YOUR INSTRUCTIONS:
Note every line in the entries that contains the string "first", and copy it.

RECORDS FOR PROCESSING:
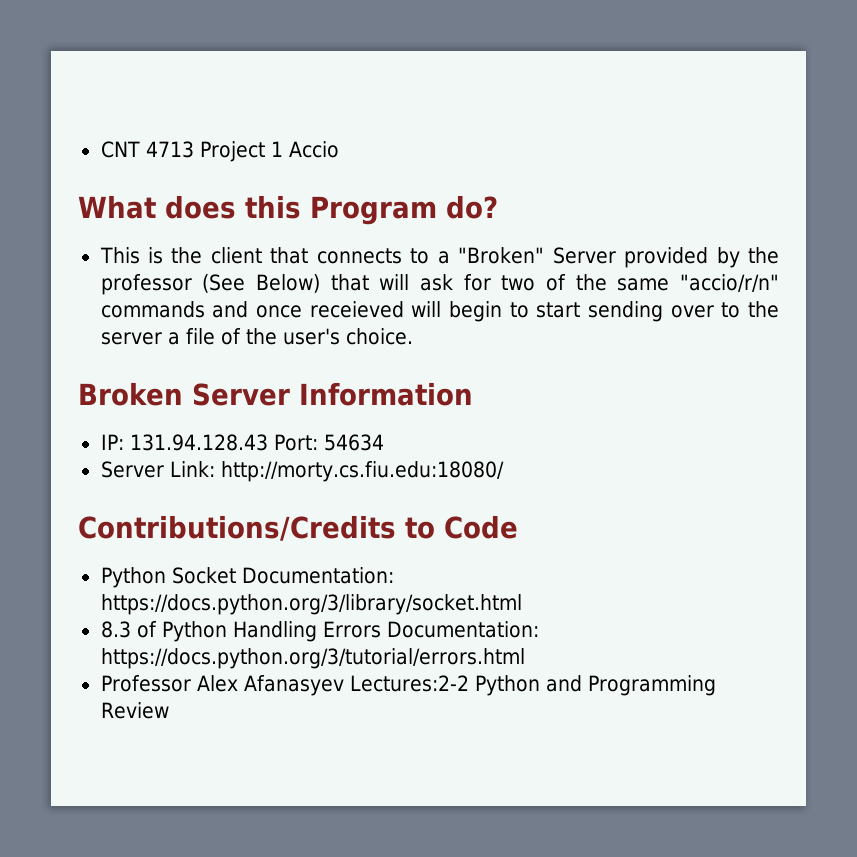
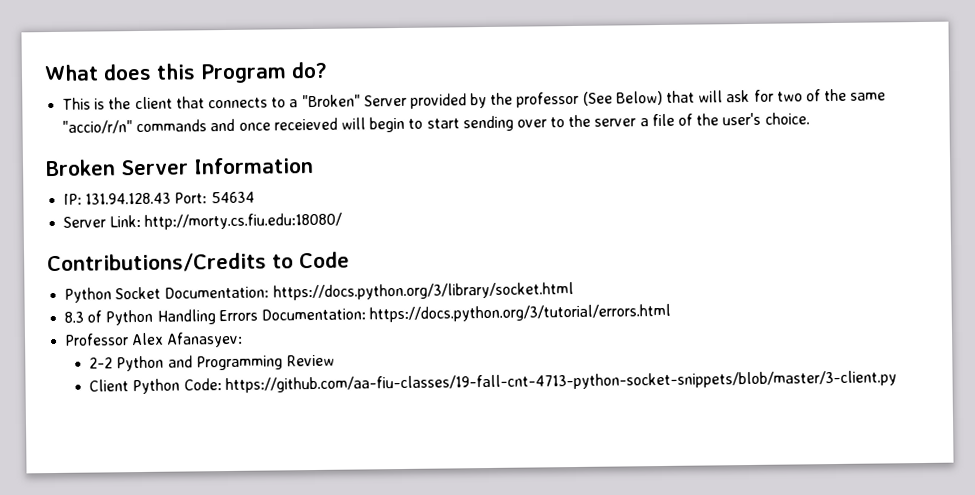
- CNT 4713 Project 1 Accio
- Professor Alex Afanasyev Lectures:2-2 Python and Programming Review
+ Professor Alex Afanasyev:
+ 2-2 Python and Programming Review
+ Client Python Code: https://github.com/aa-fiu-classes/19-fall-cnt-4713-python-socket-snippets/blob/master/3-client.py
* * *
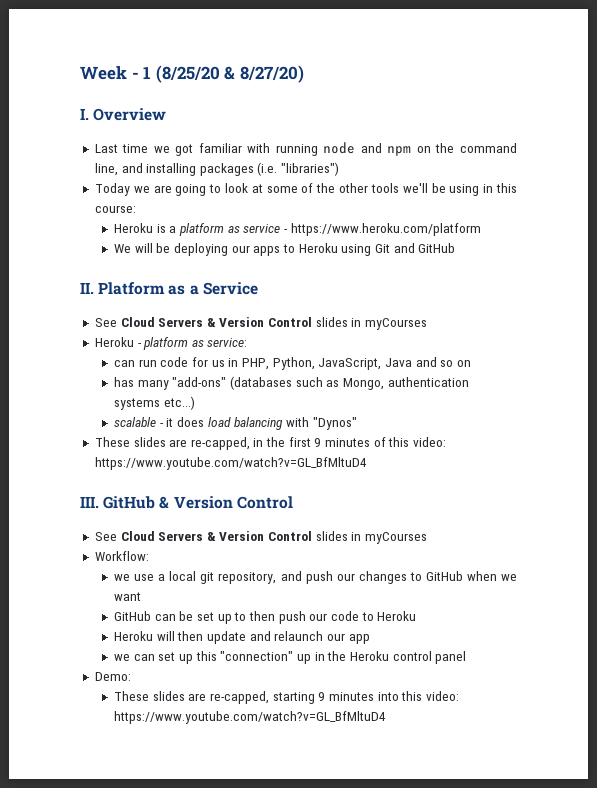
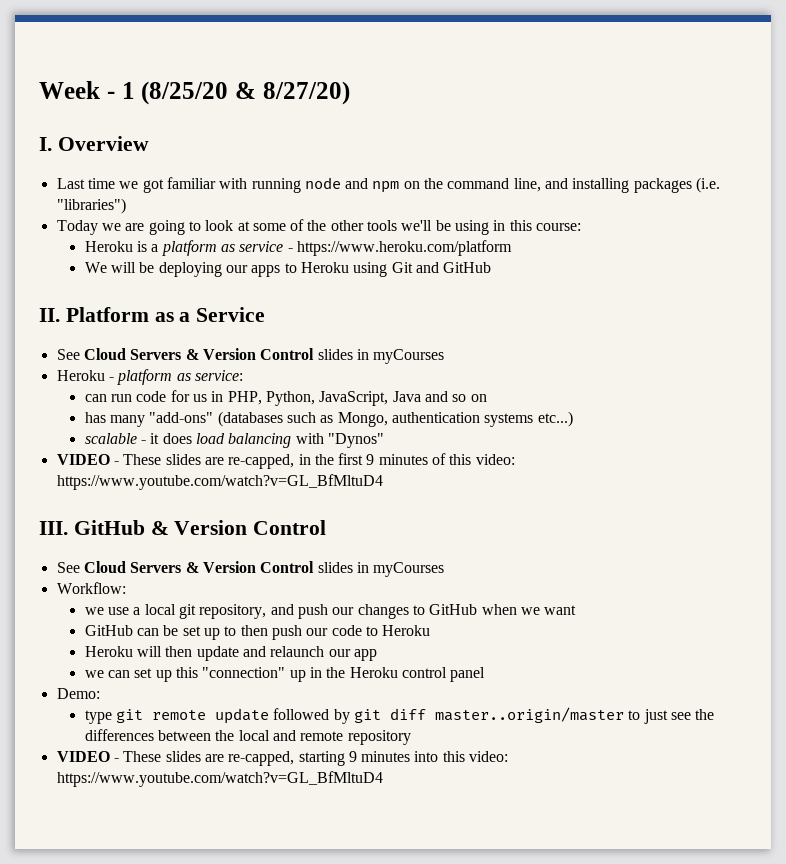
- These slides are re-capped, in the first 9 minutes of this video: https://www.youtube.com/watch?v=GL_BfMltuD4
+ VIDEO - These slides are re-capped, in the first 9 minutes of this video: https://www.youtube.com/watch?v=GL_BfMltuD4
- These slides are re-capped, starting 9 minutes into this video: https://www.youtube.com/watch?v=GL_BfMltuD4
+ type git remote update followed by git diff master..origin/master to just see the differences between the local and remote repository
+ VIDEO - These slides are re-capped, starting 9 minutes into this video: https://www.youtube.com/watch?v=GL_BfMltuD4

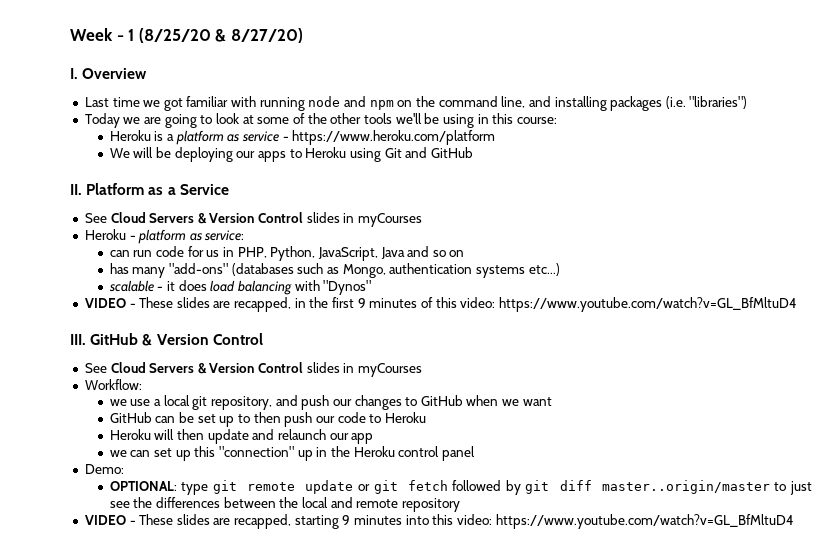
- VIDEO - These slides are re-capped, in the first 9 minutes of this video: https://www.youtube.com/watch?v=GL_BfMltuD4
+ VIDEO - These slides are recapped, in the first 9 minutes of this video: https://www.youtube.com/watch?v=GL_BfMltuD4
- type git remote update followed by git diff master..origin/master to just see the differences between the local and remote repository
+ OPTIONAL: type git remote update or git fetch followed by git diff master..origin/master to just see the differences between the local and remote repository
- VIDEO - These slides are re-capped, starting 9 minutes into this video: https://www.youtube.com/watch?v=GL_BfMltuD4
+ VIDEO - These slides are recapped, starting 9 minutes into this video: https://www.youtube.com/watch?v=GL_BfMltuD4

ANSWER FOR THE TASK:
- These slides are re-capped, in the first 9 minutes of this video: https://www.youtube.com/watch?v=GL_BfMltuD4
+ VIDEO - These slides are re-capped, in the first 9 minutes of this video: https://www.youtube.com/watch?v=GL_BfMltuD4
- VIDEO - These slides are re-capped, in the first 9 minutes of this video: https://www.youtube.com/watch?v=GL_BfMltuD4
+ VIDEO - These slides are recapped, in the first 9 minutes of this video: https://www.youtube.com/watch?v=GL_BfMltuD4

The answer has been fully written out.